(Items from a data source)
########################################
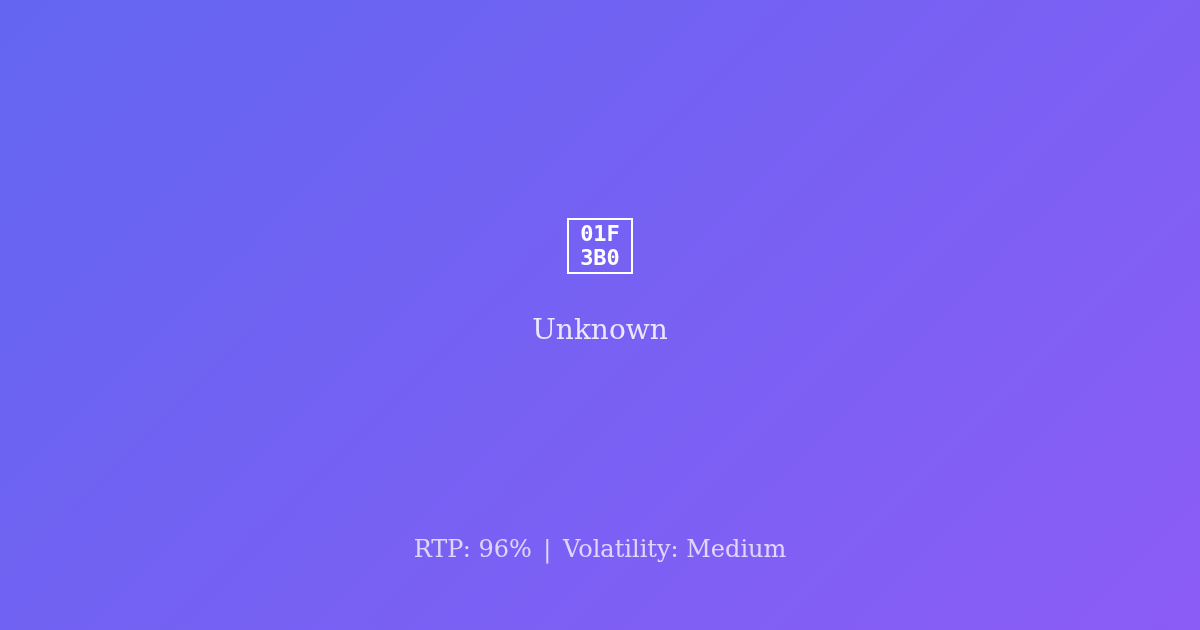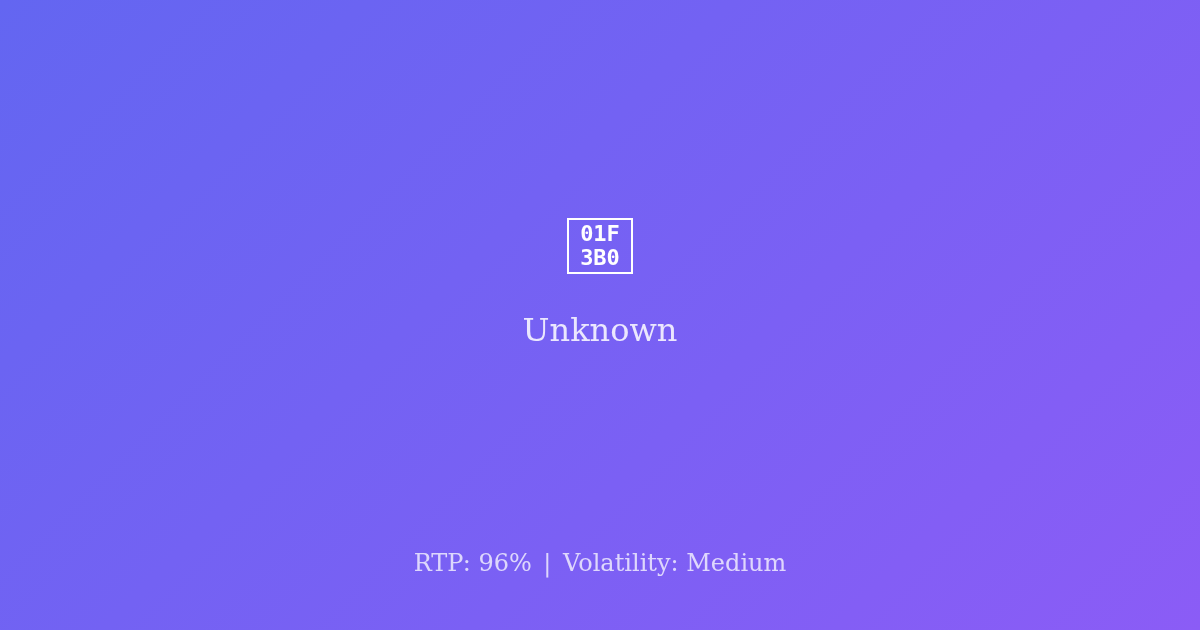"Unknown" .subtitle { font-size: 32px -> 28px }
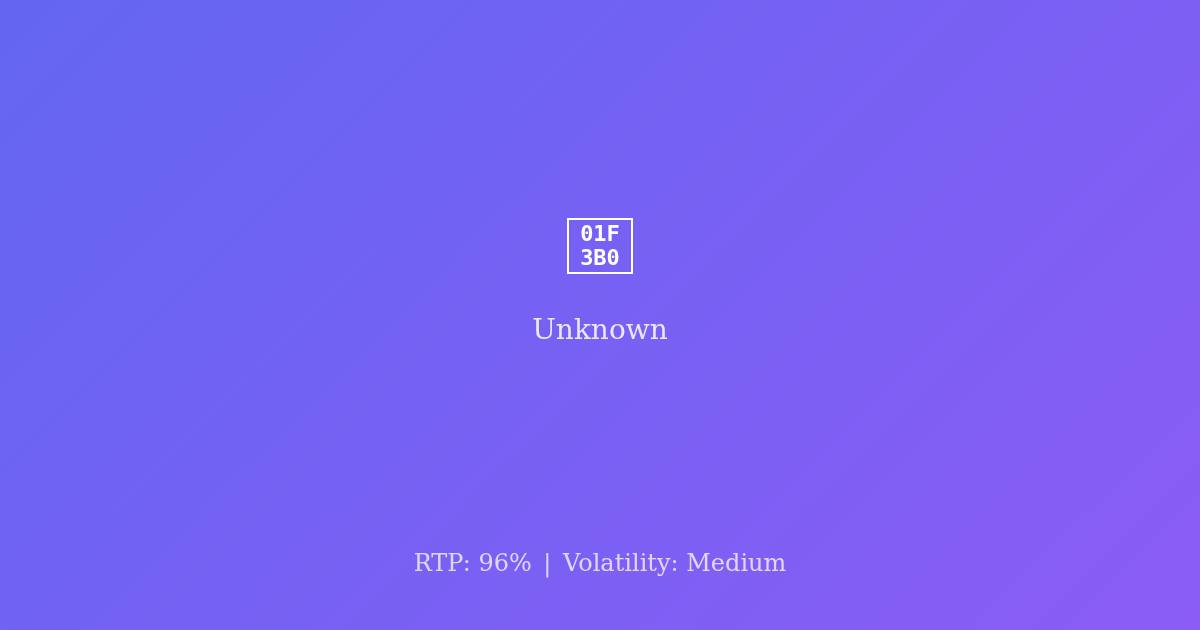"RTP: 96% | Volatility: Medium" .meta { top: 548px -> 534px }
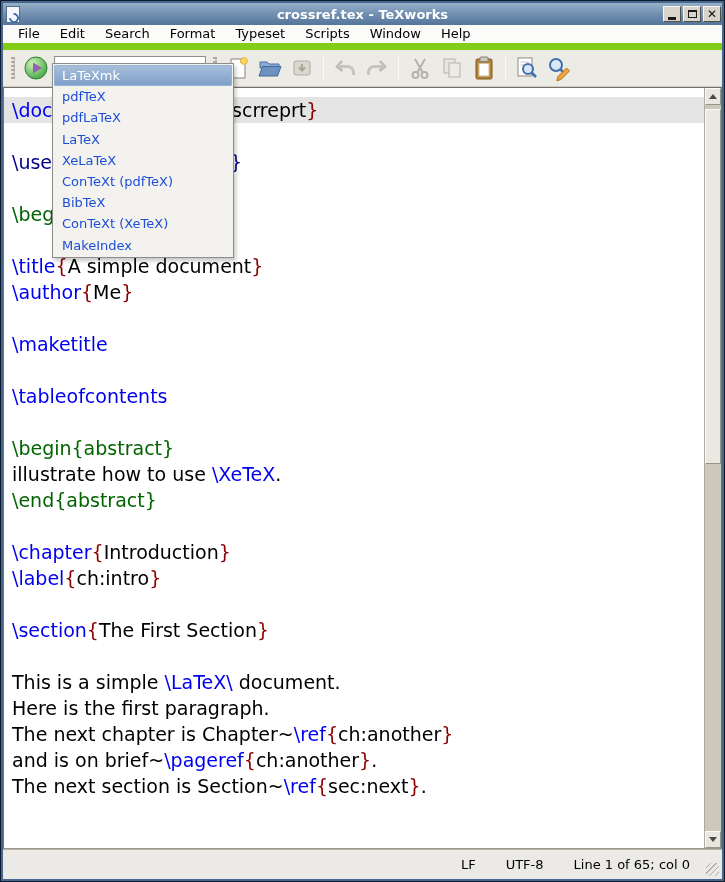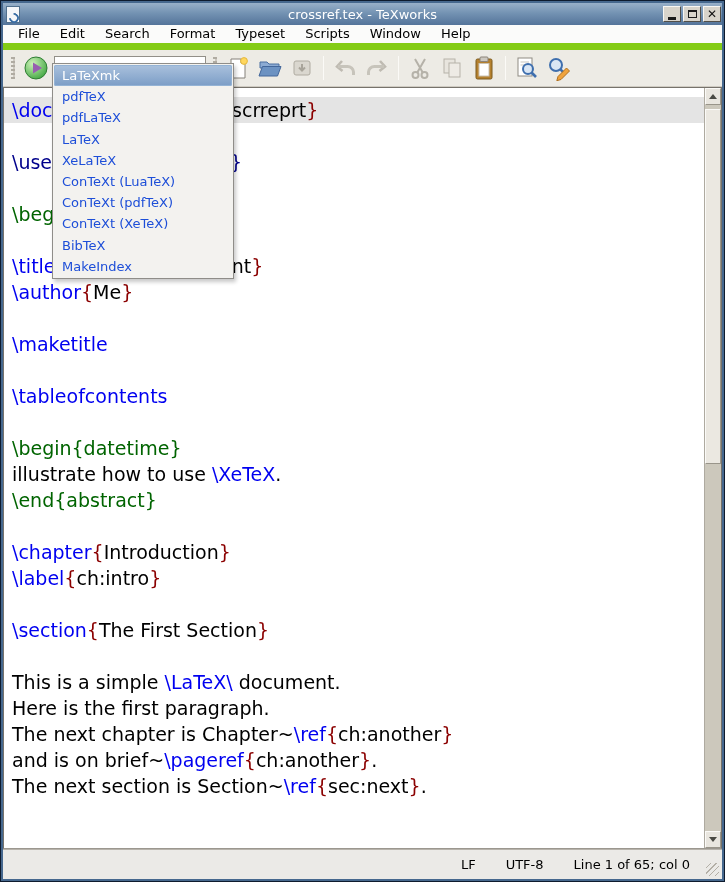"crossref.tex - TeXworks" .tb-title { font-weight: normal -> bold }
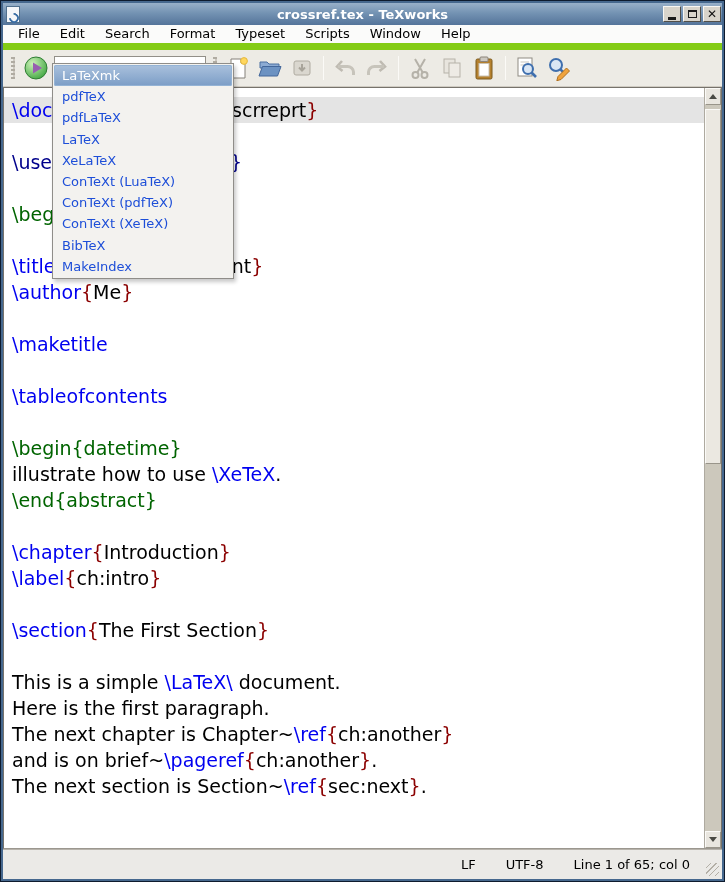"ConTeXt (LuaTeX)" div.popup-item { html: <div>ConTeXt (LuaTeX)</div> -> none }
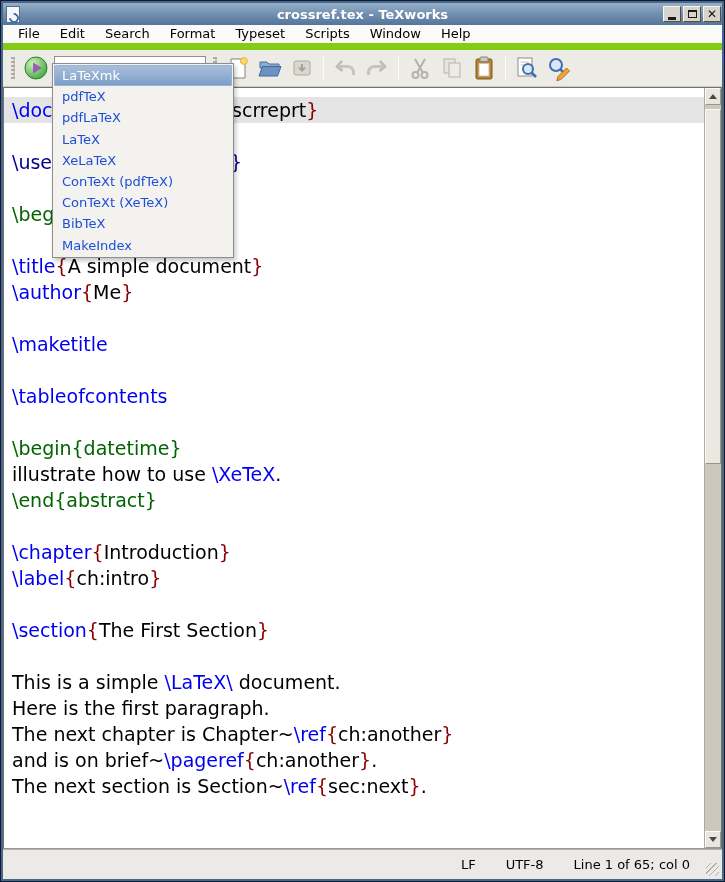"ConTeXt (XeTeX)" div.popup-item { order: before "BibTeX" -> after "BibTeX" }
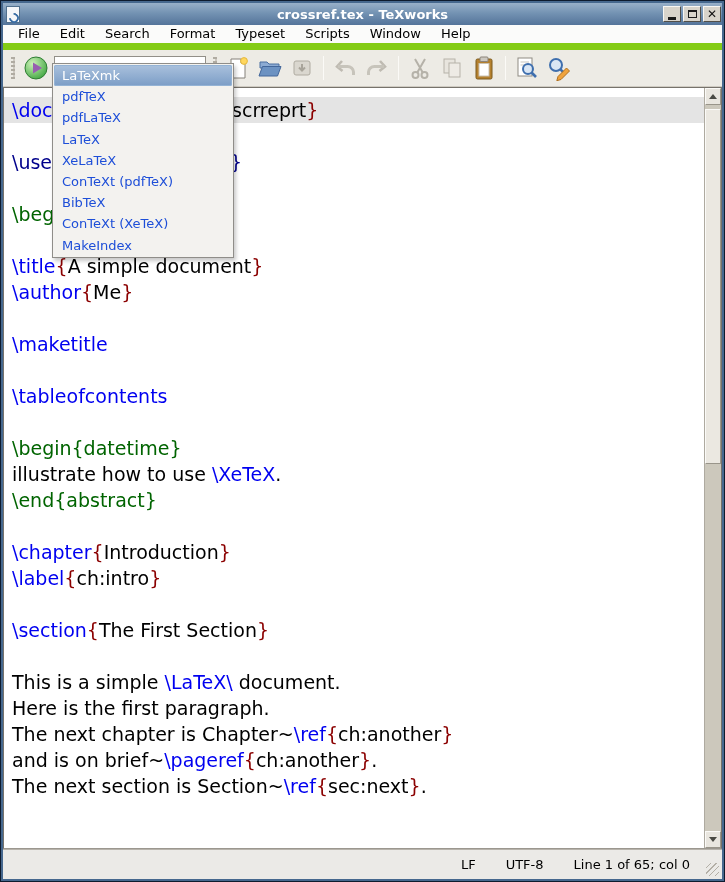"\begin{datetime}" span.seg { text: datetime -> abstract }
########################################
■ Task brief
All of the entries above need to be transcribed exactly, except for the pictures.

■ Result
"Unknown" .subtitle { font-size: 32px -> 28px }
"RTP: 96% | Volatility: Medium" .meta { top: 548px -> 534px }
"crossref.tex - TeXworks" .tb-title { font-weight: normal -> bold }
"ConTeXt (LuaTeX)" div.popup-item { html: <div>ConTeXt (LuaTeX)</div> -> none }
"ConTeXt (XeTeX)" div.popup-item { order: before "BibTeX" -> after "BibTeX" }
"\begin{datetime}" span.seg { text: datetime -> abstract }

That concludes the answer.